Integrated Approach to Data Quality
Using multiple metrics provides a more comprehensive understanding of data quality. For instance, combining regex patterns with entity recognition can enhance detection accuracy for both data leakage and toxicity.
Related page: Understanding Data Quality Concepts and Metrics for LLM Models ; Data Leakage: Data Quality Concepts; Toxicity: Data Quality Concepts
Code Snippet: Comprehensive Data Quality Check
import re
import spacy
# Load spaCy model
nlp = spacy.load("en_core_web_sm")
# Example data
prompts_responses = [
{"prompt": "My secret code is 12345", "response": "You are an idiot"},
{"prompt": "Contact me at example@example.com", "response": "I feel threatened by your presence"},
{"prompt": "The password is qwerty", "response": "You are amazing"}
]
# Patterns for data leakage and explicit toxicity
leakage_patterns = {
"email": r"[a-zA-Z0-9+_.-]+@[a-zA-Z0-9.-]+",
"password": r"\b(password|pass|pwd)\b\s*\w+",
"code": r"\b(code|secret)\b\s*\d+"
}
explicit_toxicity_pattern = r"\b(idiot|hate|stupid)\b"
# Combined analysis
for item in prompts_responses:
prompt = item["prompt"]
response = item["response"]
# Check for data leakage
for label, pattern in leakage_patterns.items():
if re.search(pattern, prompt):
print(f"Detected {label} in prompt: '{prompt}'")

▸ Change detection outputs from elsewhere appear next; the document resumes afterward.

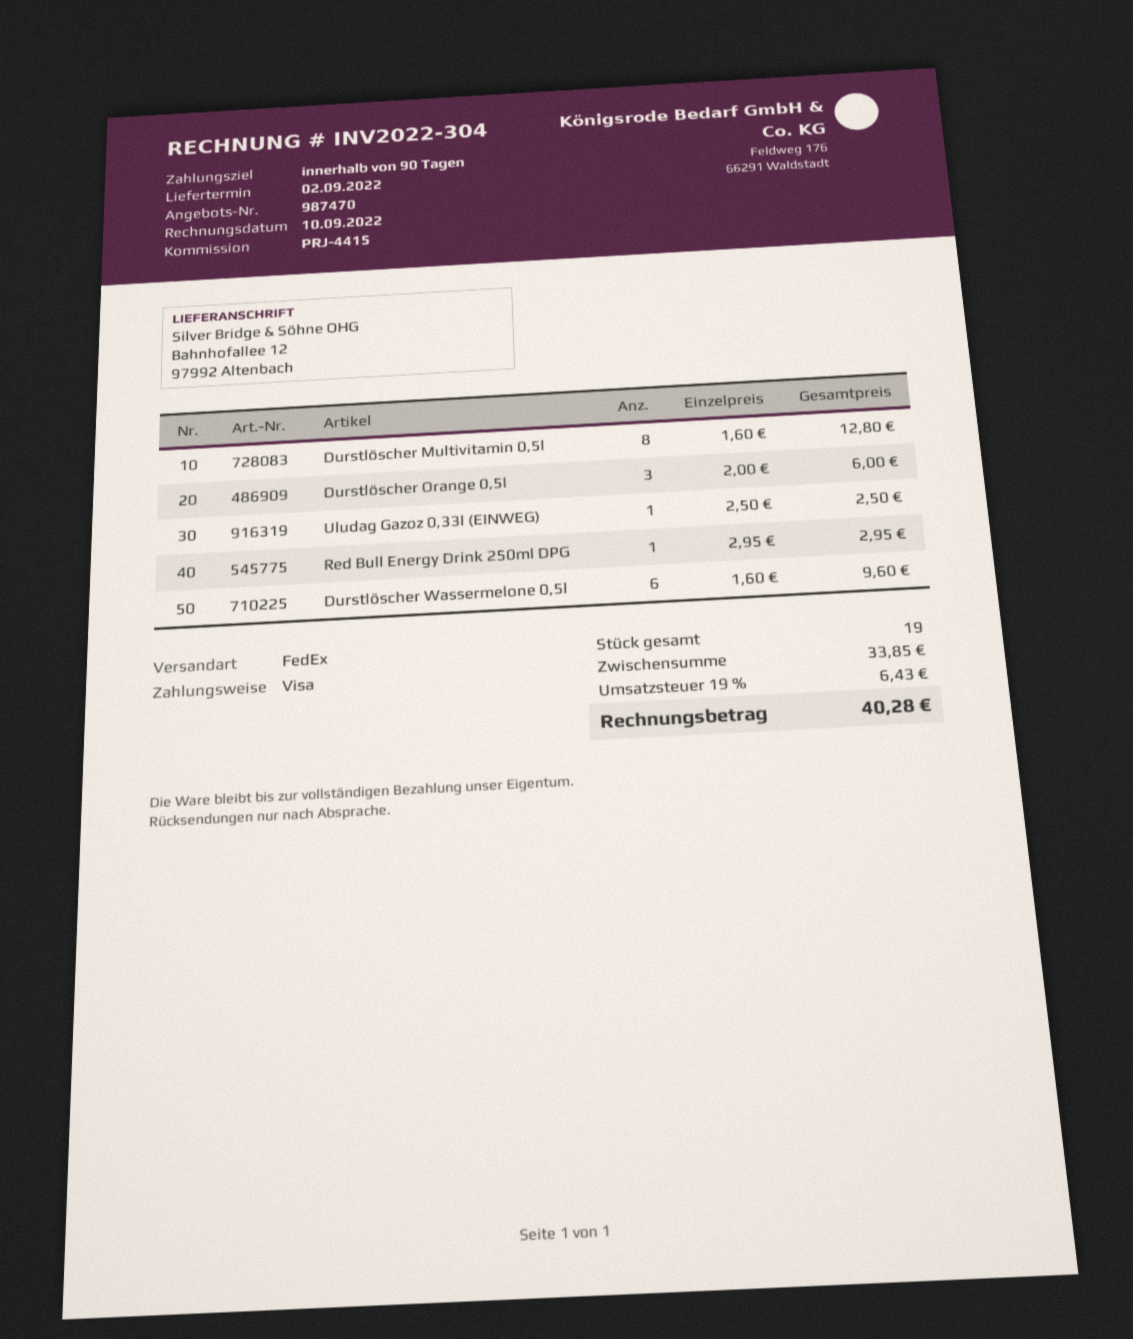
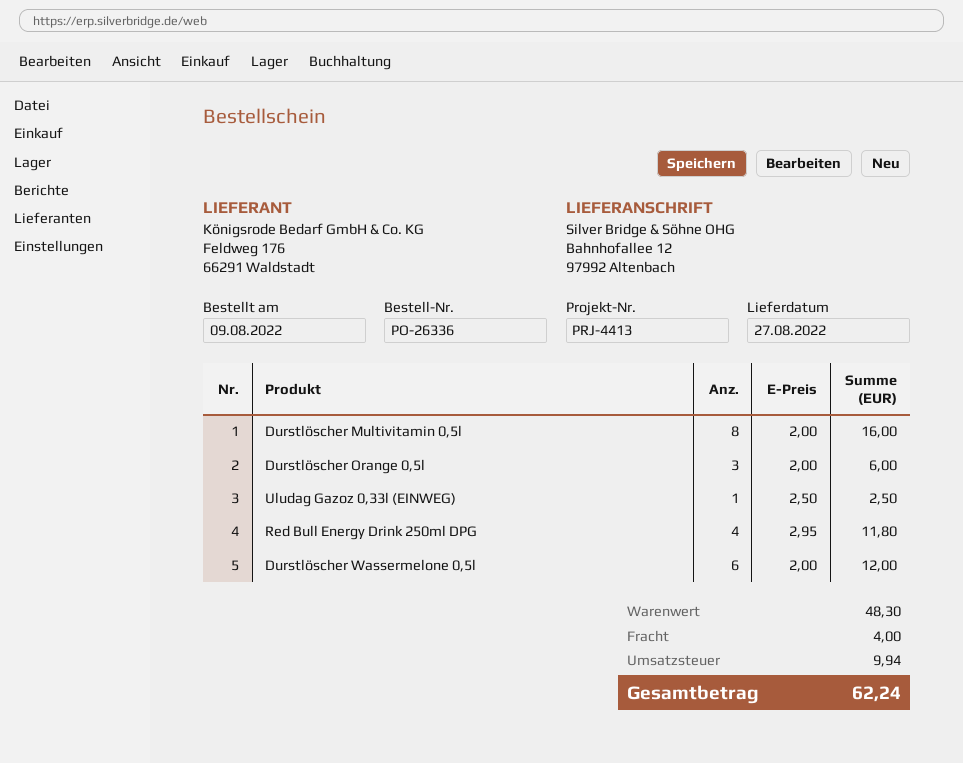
delivery date: 2022-09-02 -> 2022-08-27
reference: PRJ-4415 -> PRJ-4413
Durstlöscher Multivitamin 0,5l: 8 x 1.60 = 12.80 -> 8 x 2.00 = 16.00
Red Bull Energy Drink 250ml DPG: 1 x 2.95 = 2.95 -> 4 x 2.95 = 11.80
Durstlöscher Wassermelone 0,5l: 6 x 1.60 = 9.60 -> 6 x 2.00 = 12.00
subtotal: 33.85 -> 48.30
shipping: none -> 4.00
tax: 6.43 -> 9.94
total: 40.28 -> 62.24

# Check for explicit toxicity
if re.search(explicit_toxicity_pattern, response):
print(f"Explicit toxicity detected in response: '{response}'")
# Check for entities in prompt and response
for text in [prompt, response]:
doc = nlp(text)
for ent in doc.ents:
print(f"Entity: {ent.text}, Label: {ent.label_}")
By combining these techniques, developers and testers can ensure a more thorough and reliable assessment of data quality in LLM models.